- EXERCISE:
In the entries below, begin at the line that has "background: #a3a3a3 ->" and stop after the line that has "html: none ->"; output those lines exactly, leaving out pictures.

- EXTRACTED ENTRIES:

####

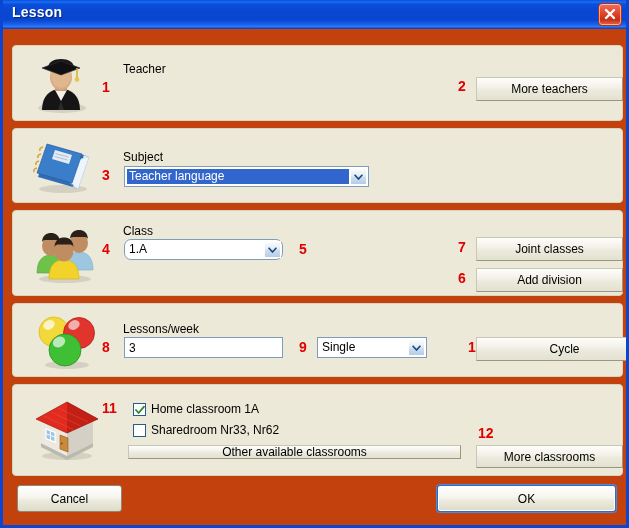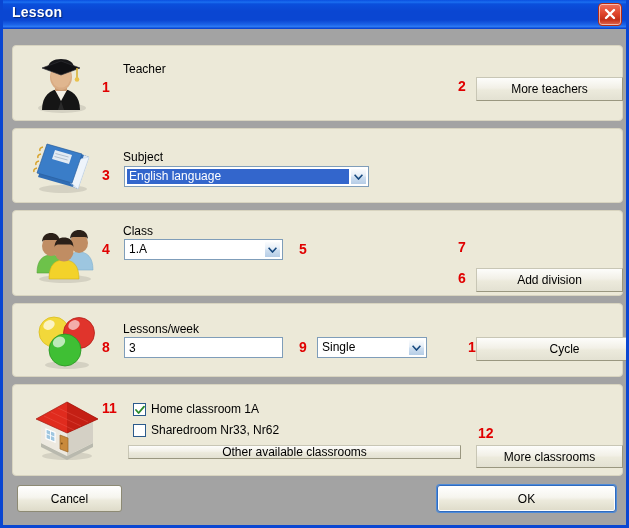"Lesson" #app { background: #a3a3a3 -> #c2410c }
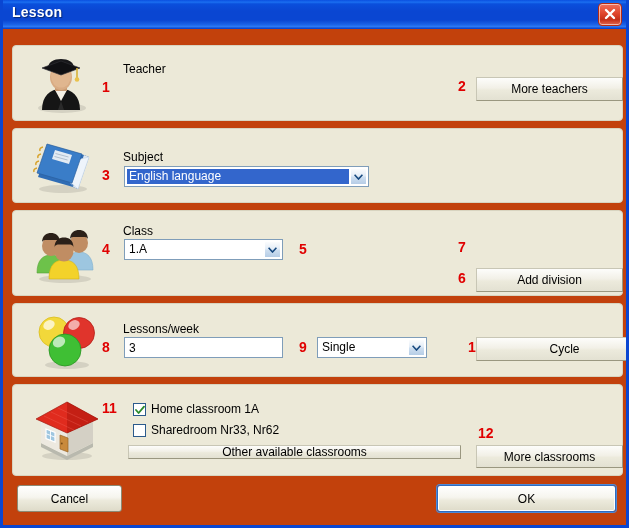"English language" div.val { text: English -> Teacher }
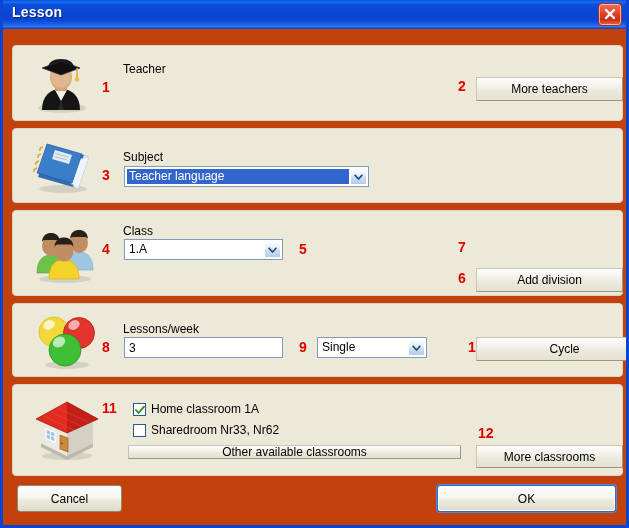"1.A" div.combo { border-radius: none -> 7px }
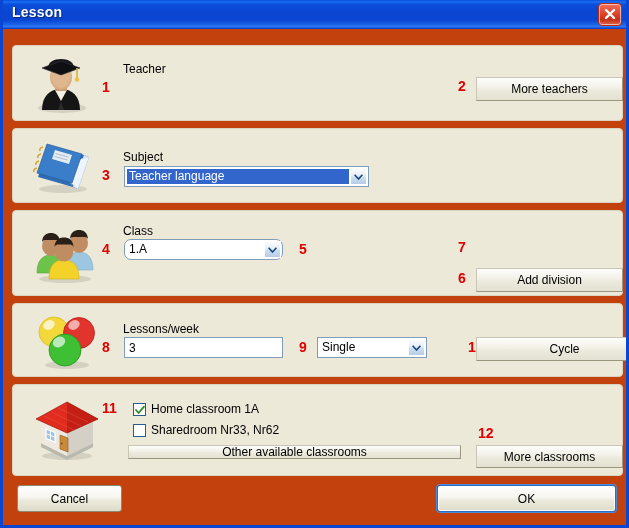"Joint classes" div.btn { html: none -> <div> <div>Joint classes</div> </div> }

####

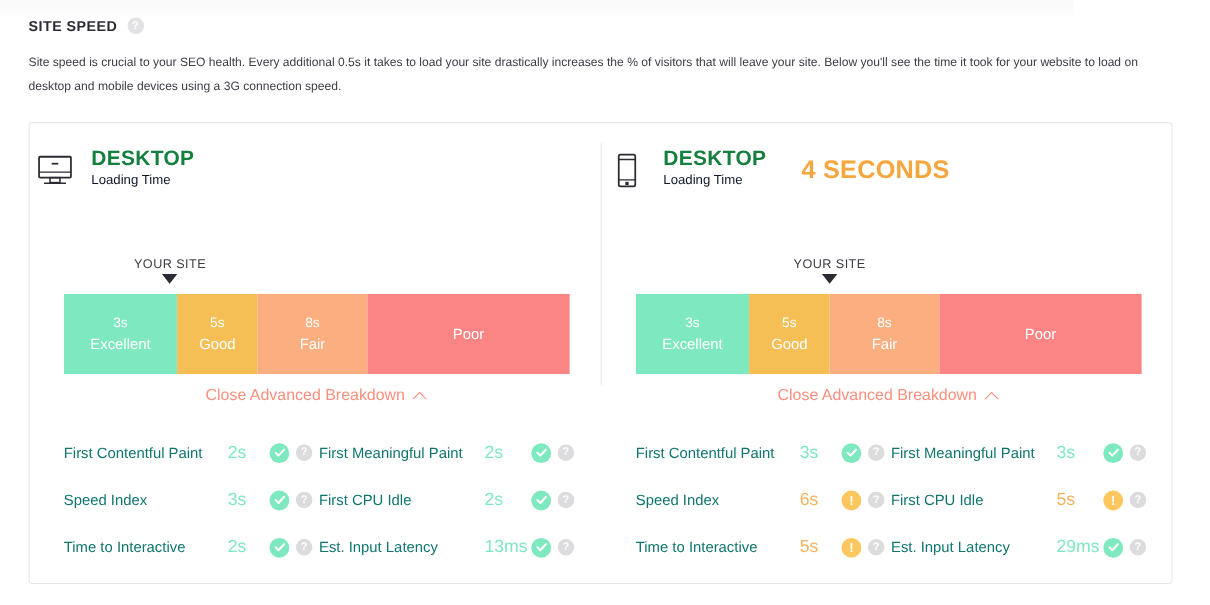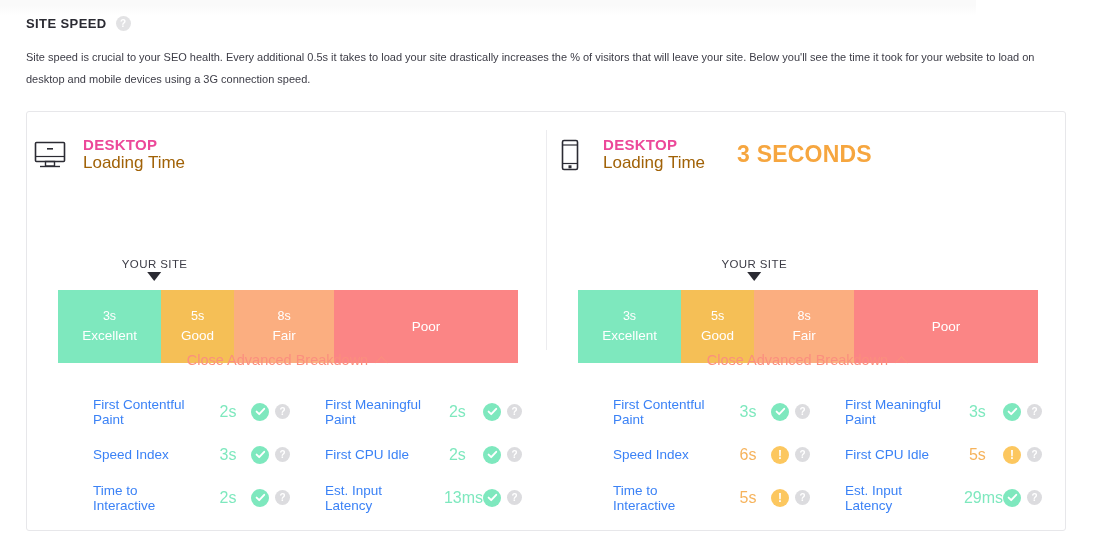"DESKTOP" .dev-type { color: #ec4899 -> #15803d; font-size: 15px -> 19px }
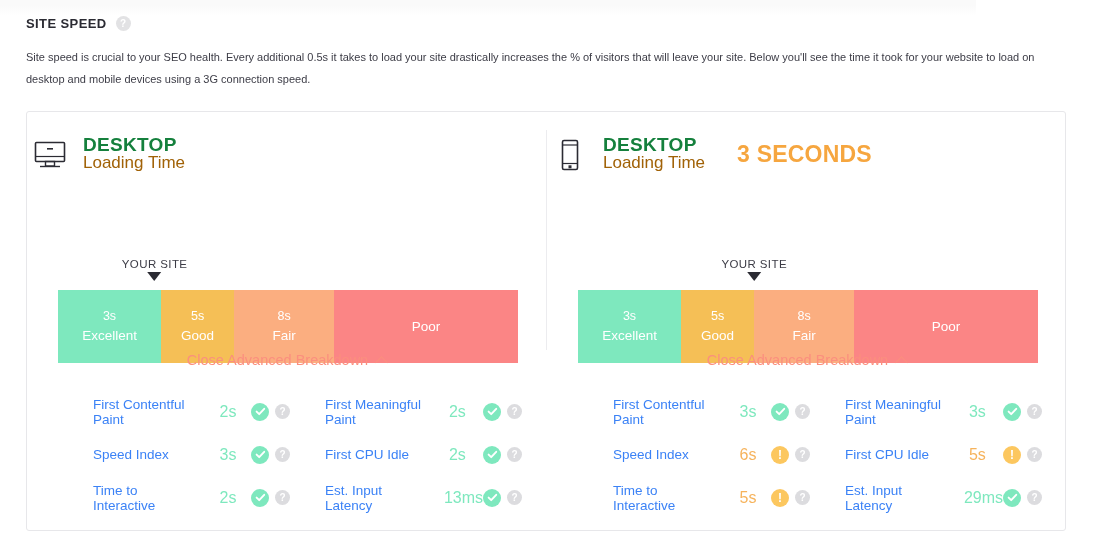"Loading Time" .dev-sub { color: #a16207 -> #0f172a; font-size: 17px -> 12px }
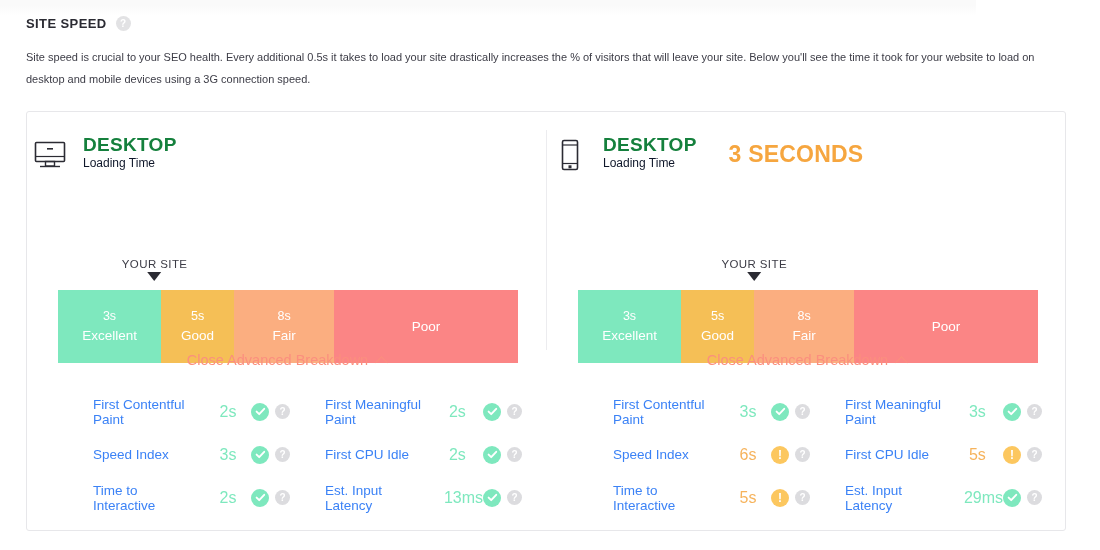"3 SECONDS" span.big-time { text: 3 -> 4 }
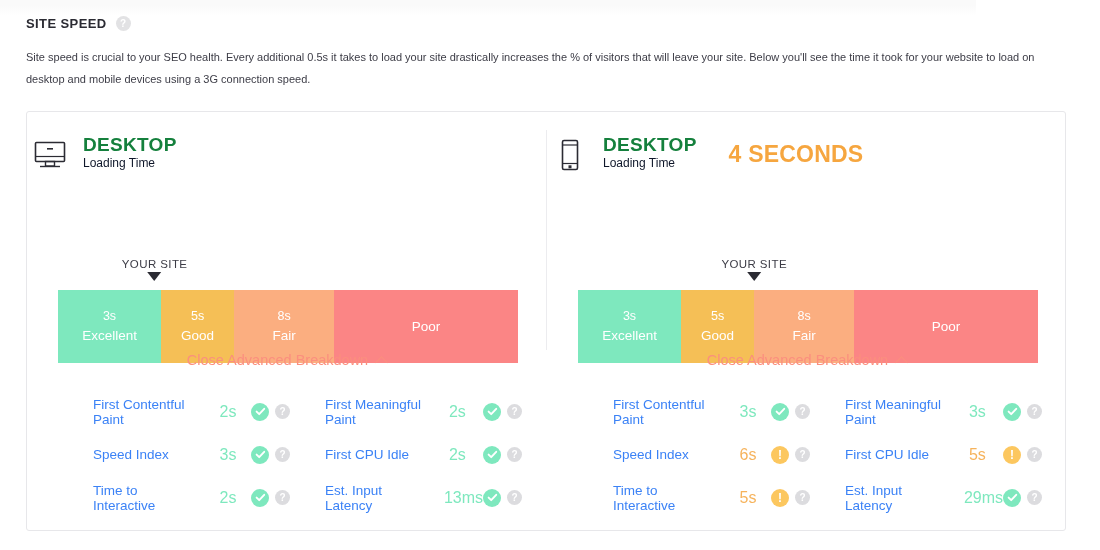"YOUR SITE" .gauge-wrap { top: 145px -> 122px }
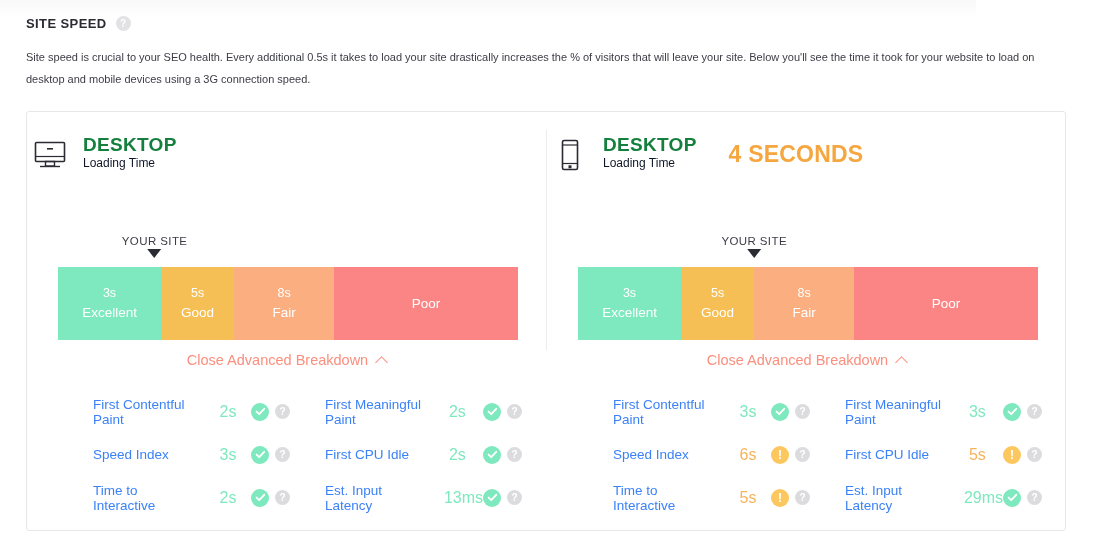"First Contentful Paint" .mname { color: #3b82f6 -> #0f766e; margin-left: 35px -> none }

####

- ANSWER FOR THE TASK:
"Lesson" #app { background: #a3a3a3 -> #c2410c }
"English language" div.val { text: English -> Teacher }
"1.A" div.combo { border-radius: none -> 7px }
"Joint classes" div.btn { html: none -> <div> <div>Joint classes</div> </div> }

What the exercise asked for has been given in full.